Thursday, July 26, 2012

Congressional Privacy Caucus Begins Inquiry into Data Brokers


The Bipartisan Congressional Privacy Caucus, chaired by Representatives Ed Markey (D-Mass.) and Joe Barton (R-Texas), announced this week that they are launching an inquiry into data brokers.  Members of the caucus sent letters to nine data brokers – Acxiom, Epsilon (Alliance Data Systems), Equifax, Experian, Harte-Hanks, Intelius, Fair Isaac, Merkle, and Meredith Corp.  – requesting that they provide information about their practices. 
The Caucus’s letters request information including:
  • The names of entities that have provided consumer information to the data broker;
  • The data items collected from or about consumers and the methods by which the data was collected;
  • Products or services offered to third parties that utilize consumer data;
  • The information consumers are given access to, if it is requested, and any policies around sharing or deletion of that data; and
  • Encryption or other safety protocols used to protect data.

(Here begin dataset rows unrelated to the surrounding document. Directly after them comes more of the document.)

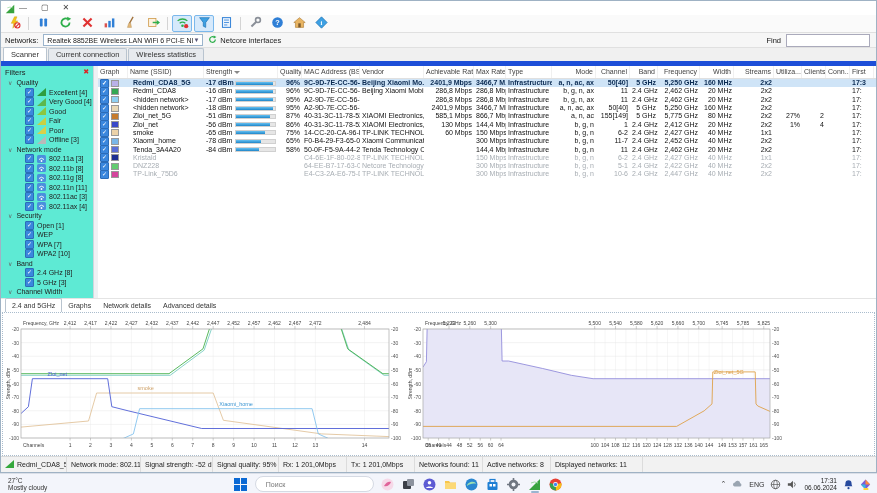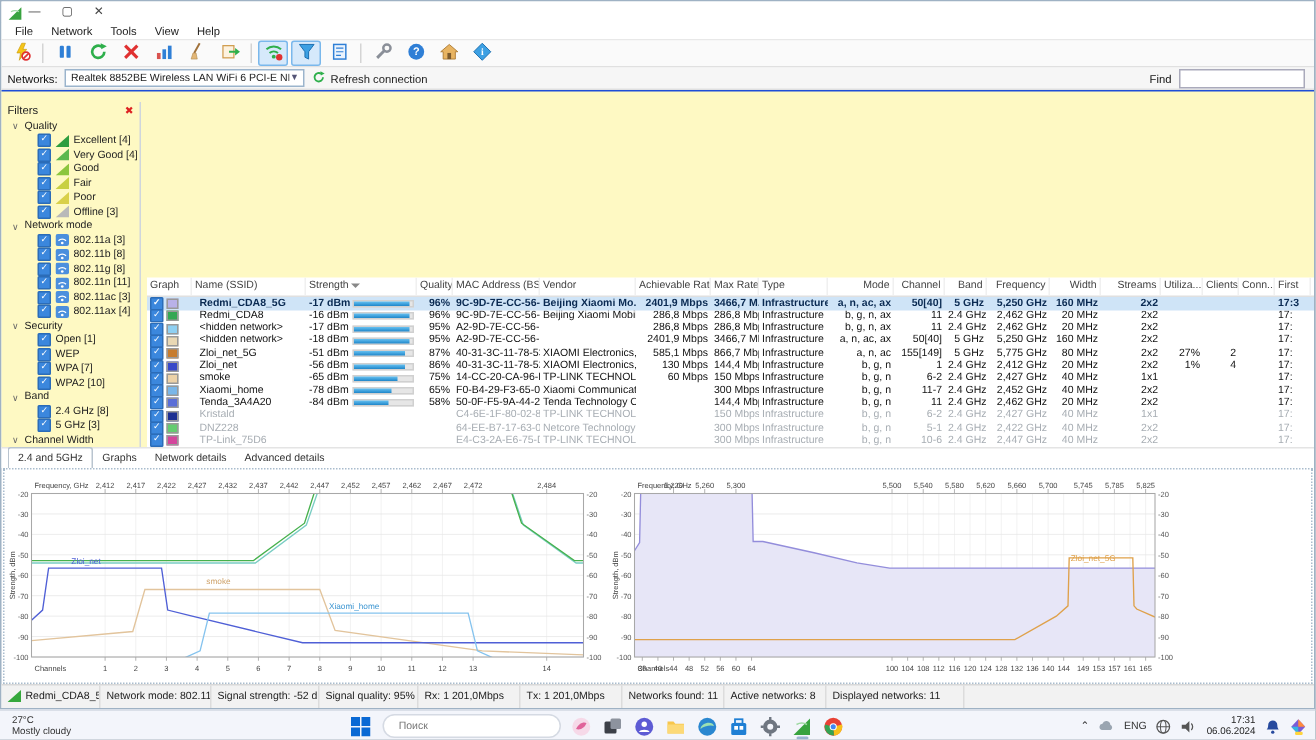"File" div.menubar { html: <div> <span>File</span> <span>Network</span> <span>Tools</span> <span>View</span> <span>Help</span> </div> -> none }
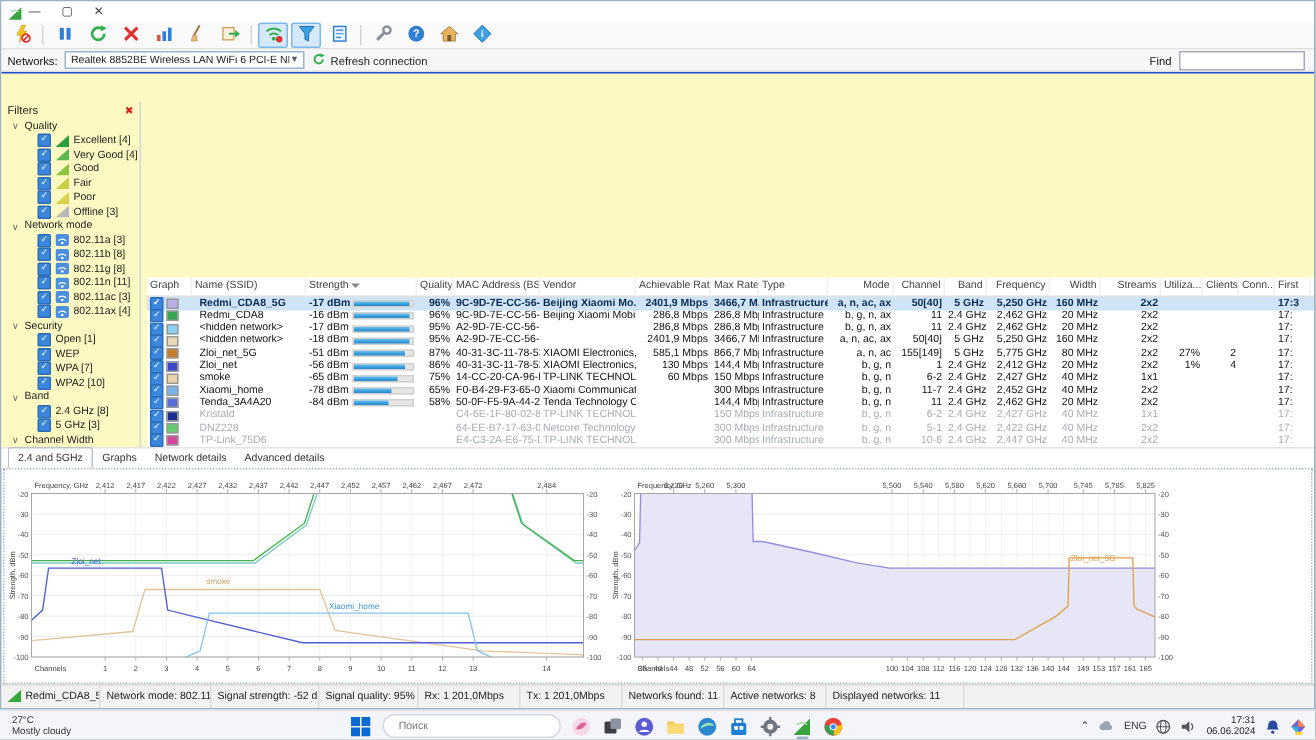"Refresh connection" span { text: Refresh connection -> Netcore interfaces }
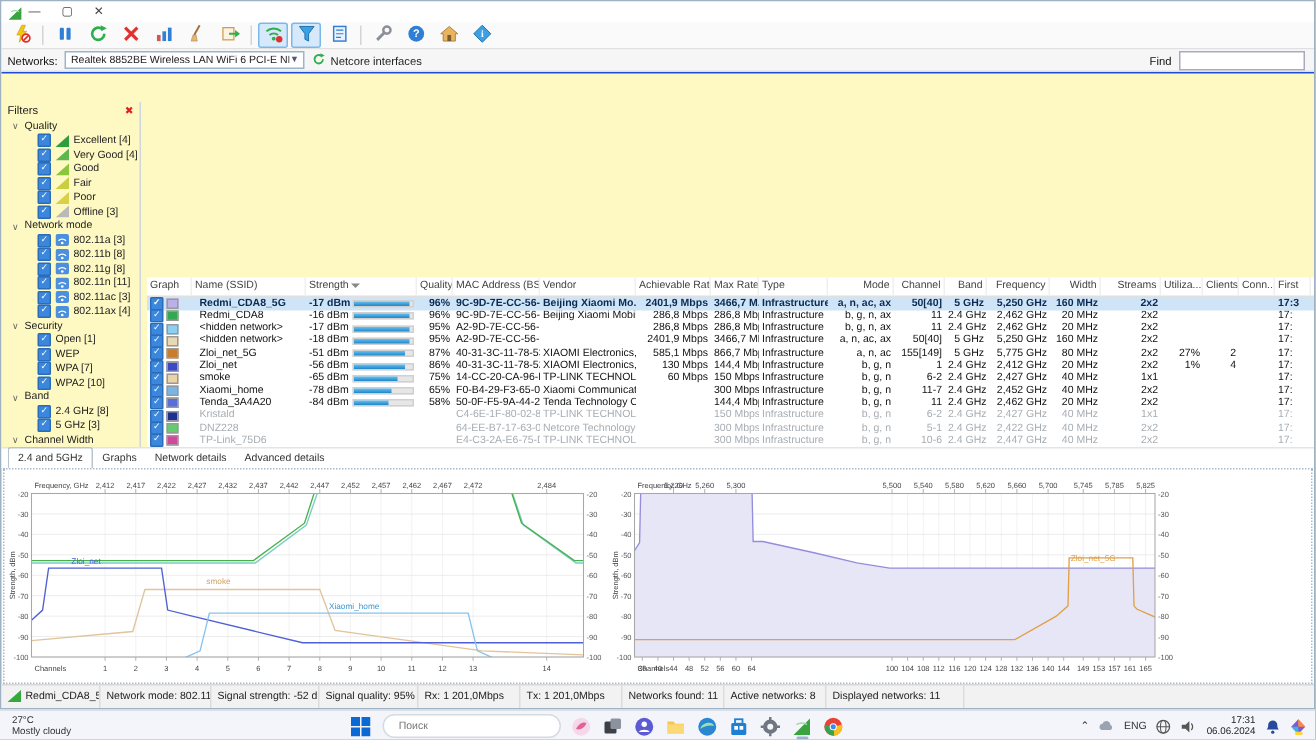"Scanner" div.maintabs { html: none -> <div> <span>Scanner</span> <span>Current connection</span> <span>Wireless statistics</span> </div> }
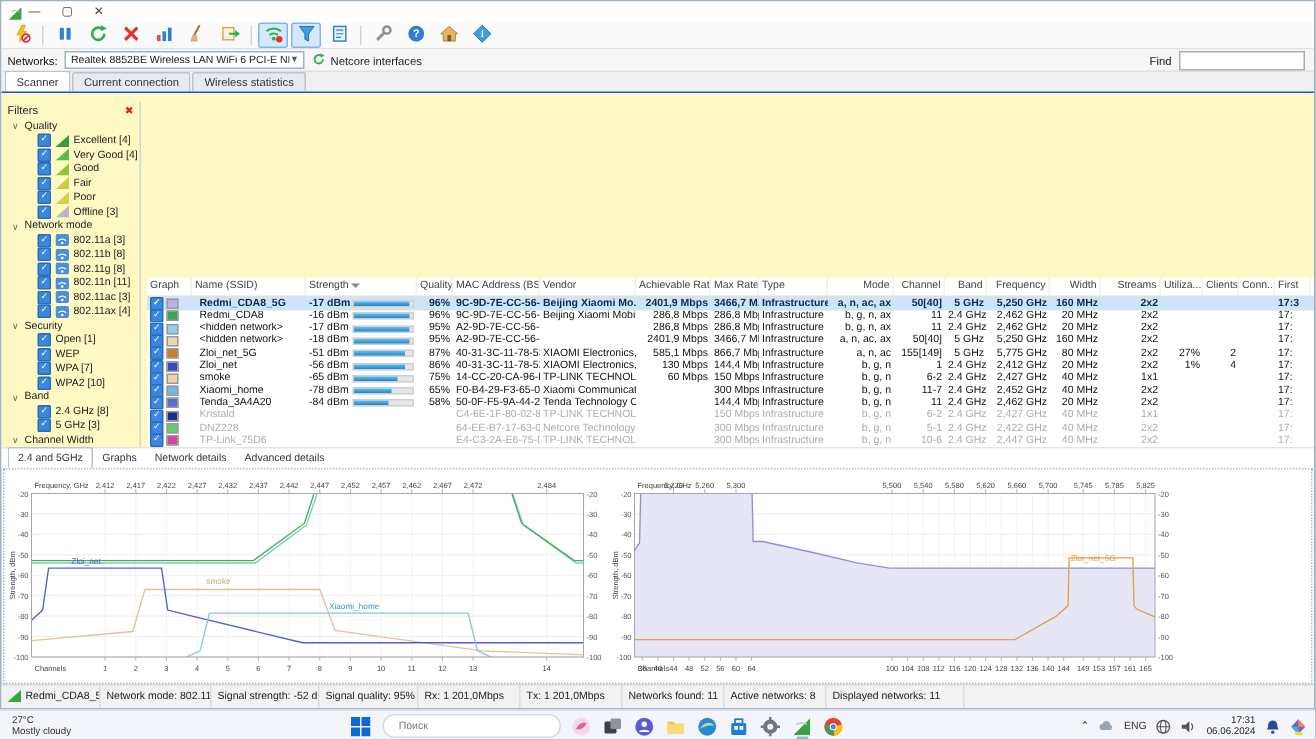"Filters" .content { align-items: flex-end -> none; background: #fef9c3 -> #5eead4; border-top: 1px solid #1d4ed8 -> 5px solid #1d4ed8 }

The data brokers were asked to respond within three weeks. 
This is not the first time data brokers have attracted the attention of Washington policymakers, and it is not likely to be the last.  The data broker Acxiom was recently the subject of a lengthy article in the New York Times, reporting on Acxiom’s comprehensive consumer database, as well as its “PersonicX” product, which assigns individual consumer households to one of 70 specific consumer segments and 21 life-stage groups, with names such as “flush families” or “savvy singles.” The article was specifically mentioned in the Caucus’s letter to data brokers.  Earlier this year, as blogged about in this space, the FTC called for Congress to pass legislation specifically regulating the data broker industry.  Because consumers are rarely even aware of the existence of data brokers, the FTC did not view self-regulation as a realistic option for the sector. 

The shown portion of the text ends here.